Directions:
Starting at the line containing "[781,151,806,160] very -> (375, 396) none" and ending at the line containing "[397,546,504,556] [87,565,400,581] More", print every line of the material below exactly, both ends included, and stop there.

Material for the task:
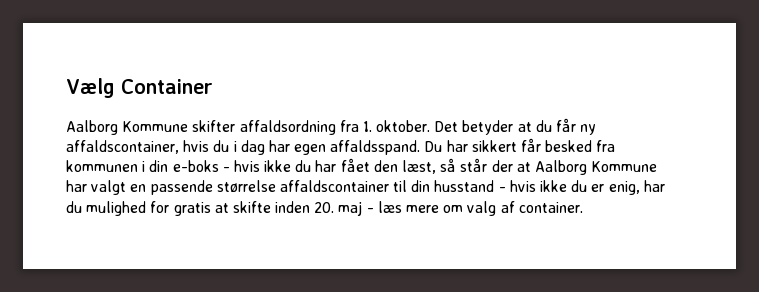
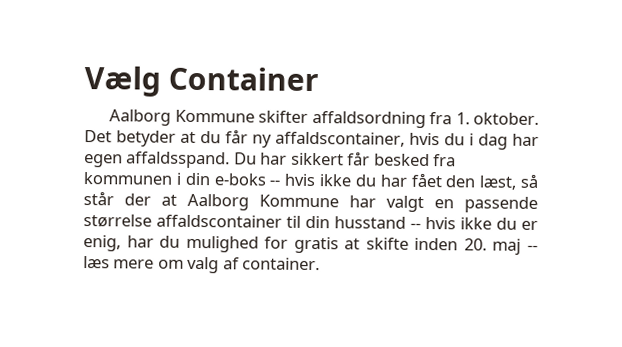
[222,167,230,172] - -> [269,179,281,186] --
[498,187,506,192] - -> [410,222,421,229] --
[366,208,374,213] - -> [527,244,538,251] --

==

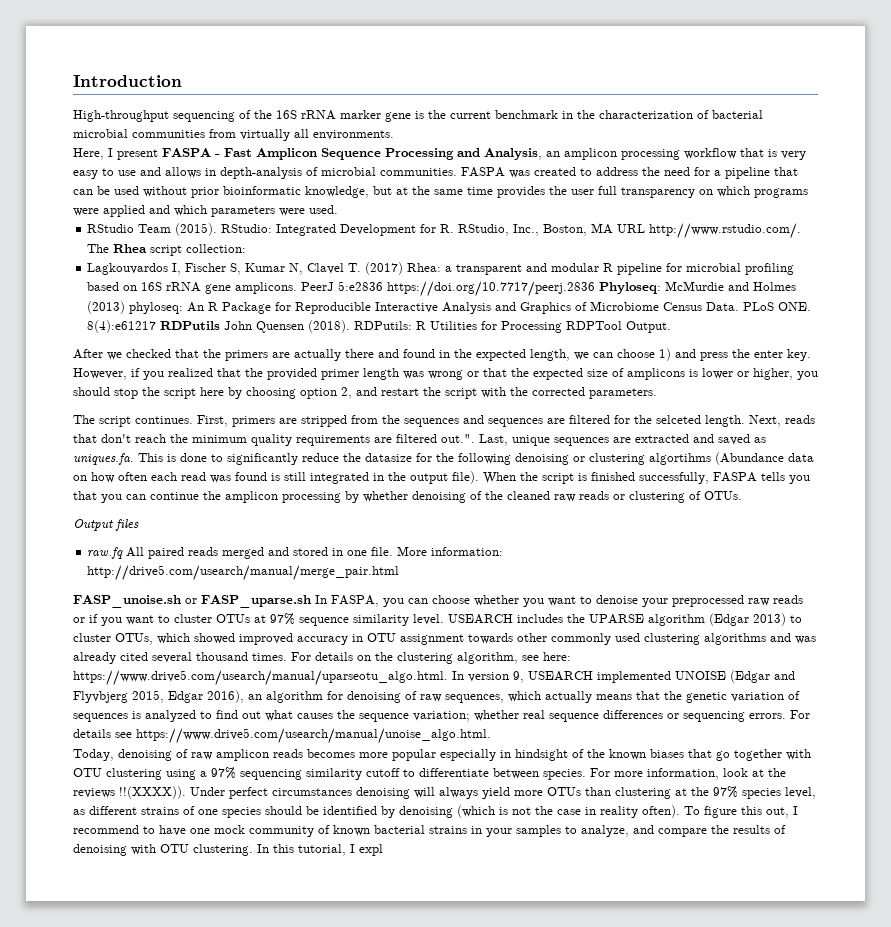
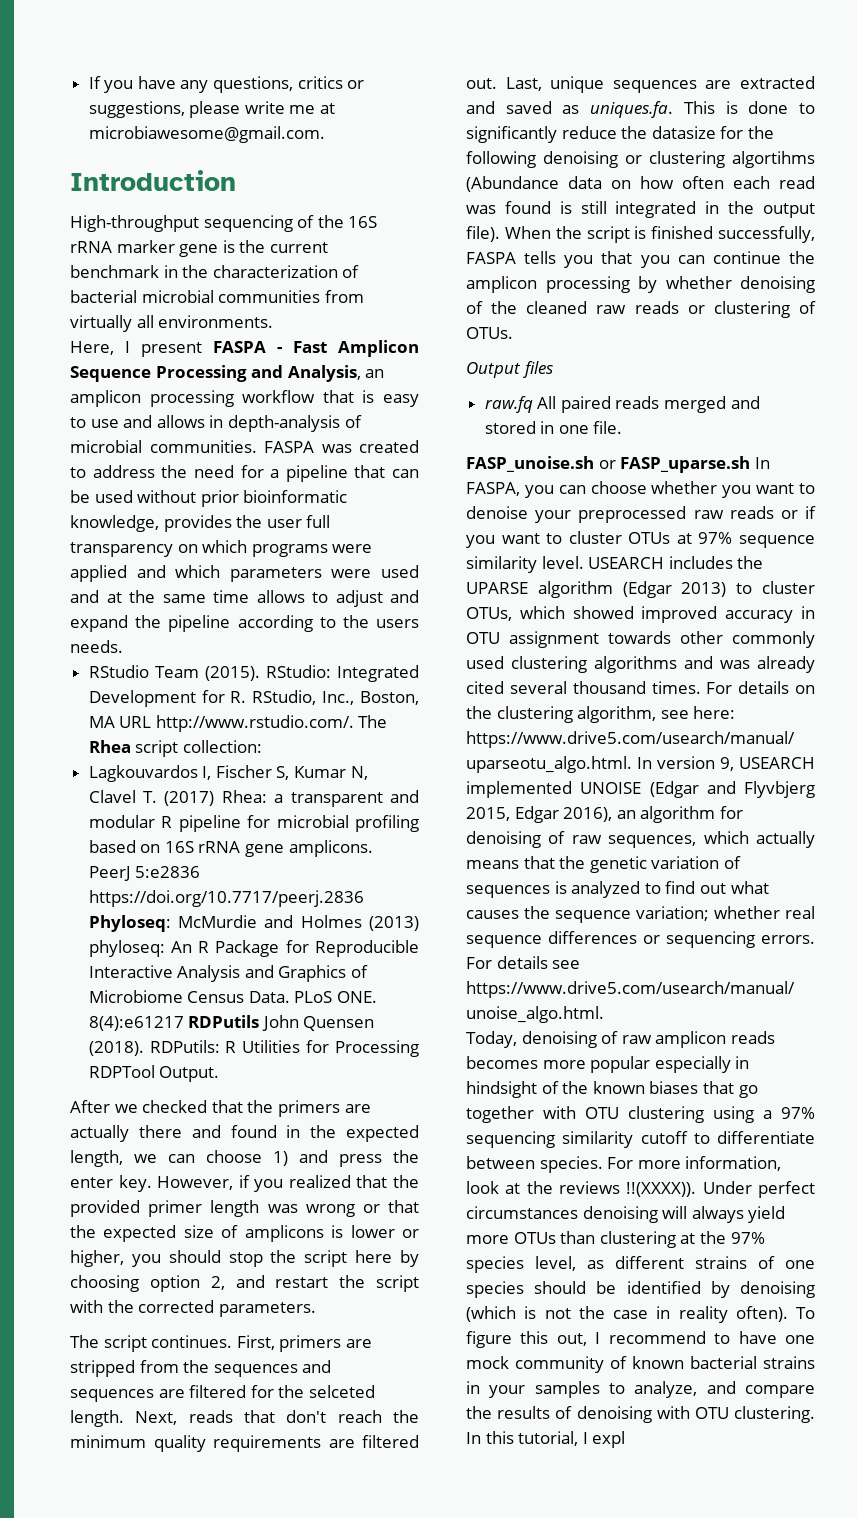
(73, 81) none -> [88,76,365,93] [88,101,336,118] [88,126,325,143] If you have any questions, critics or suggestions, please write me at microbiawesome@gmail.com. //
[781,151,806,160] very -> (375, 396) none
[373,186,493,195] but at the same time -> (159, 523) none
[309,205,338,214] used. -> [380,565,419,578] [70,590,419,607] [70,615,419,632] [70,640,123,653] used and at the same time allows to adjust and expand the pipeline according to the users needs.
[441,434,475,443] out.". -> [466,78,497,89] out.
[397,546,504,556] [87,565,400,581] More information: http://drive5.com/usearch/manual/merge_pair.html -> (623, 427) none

---

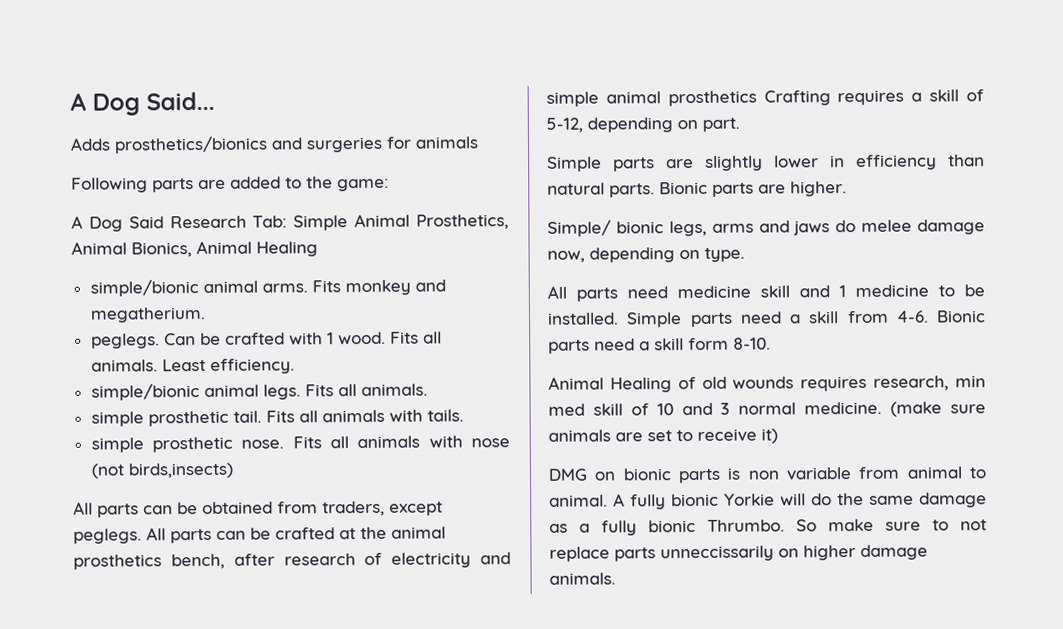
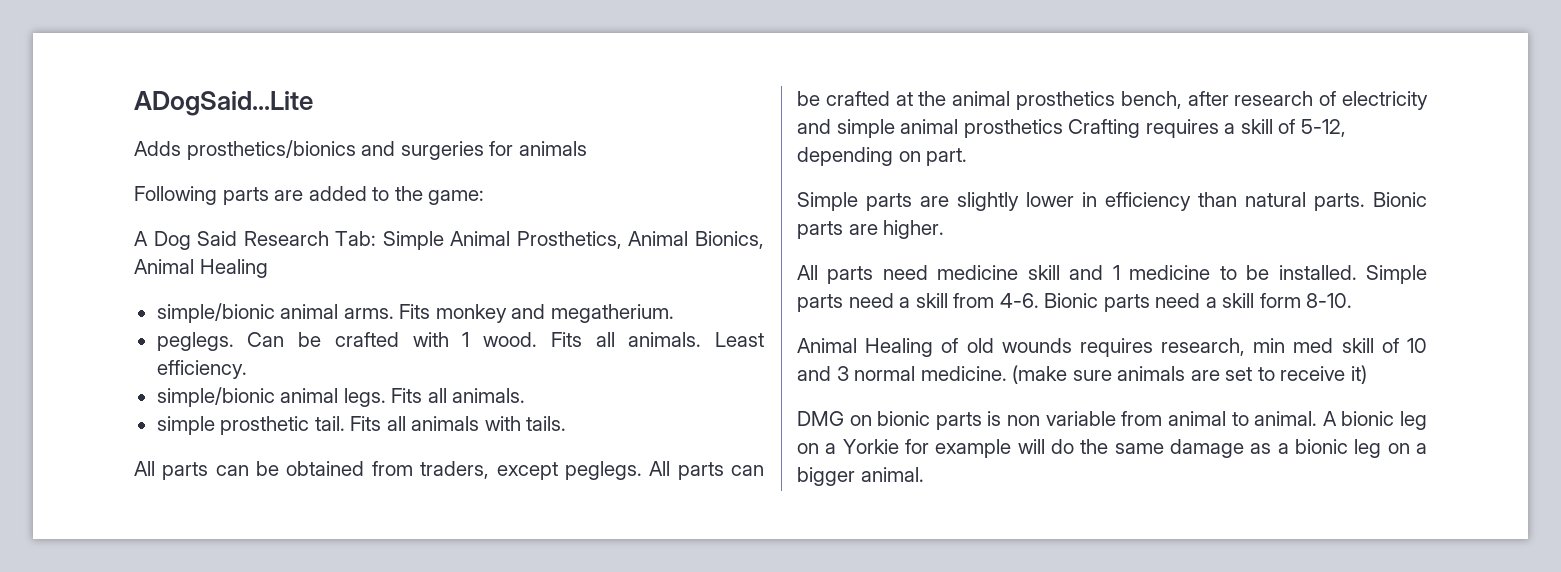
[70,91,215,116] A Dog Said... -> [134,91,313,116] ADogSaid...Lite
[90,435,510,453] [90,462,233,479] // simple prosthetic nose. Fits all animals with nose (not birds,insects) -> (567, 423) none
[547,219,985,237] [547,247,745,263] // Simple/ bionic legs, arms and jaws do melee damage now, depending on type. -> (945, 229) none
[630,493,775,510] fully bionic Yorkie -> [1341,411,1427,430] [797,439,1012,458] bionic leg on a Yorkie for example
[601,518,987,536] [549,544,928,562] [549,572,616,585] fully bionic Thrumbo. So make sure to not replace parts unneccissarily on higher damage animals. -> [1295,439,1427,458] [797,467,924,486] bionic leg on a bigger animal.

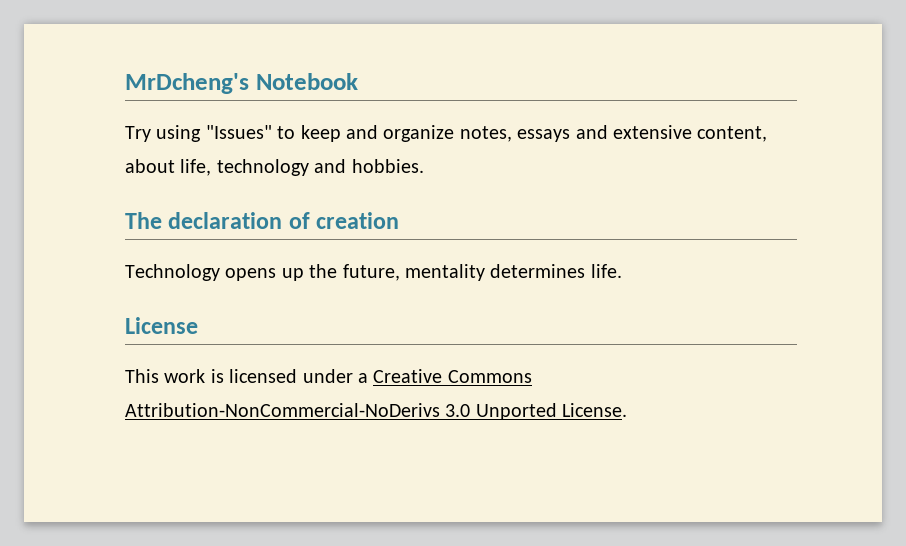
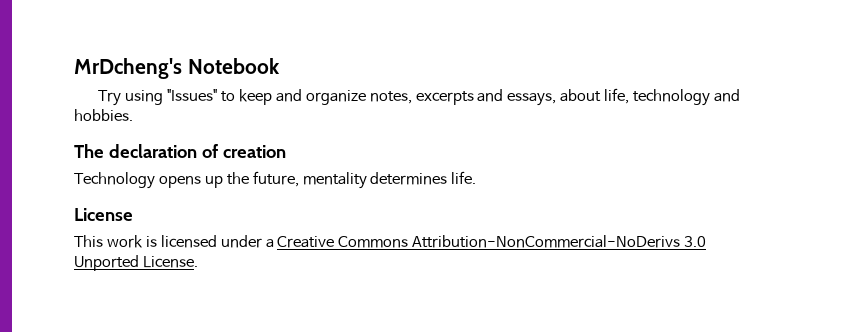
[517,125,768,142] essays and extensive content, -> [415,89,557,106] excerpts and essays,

Result of this exercise:
[781,151,806,160] very -> (375, 396) none
[373,186,493,195] but at the same time -> (159, 523) none
[309,205,338,214] used. -> [380,565,419,578] [70,590,419,607] [70,615,419,632] [70,640,123,653] used and at the same time allows to adjust and expand the pipeline according to the users needs.
[441,434,475,443] out.". -> [466,78,497,89] out.
[397,546,504,556] [87,565,400,581] More information: http://drive5.com/usearch/manual/merge_pair.html -> (623, 427) none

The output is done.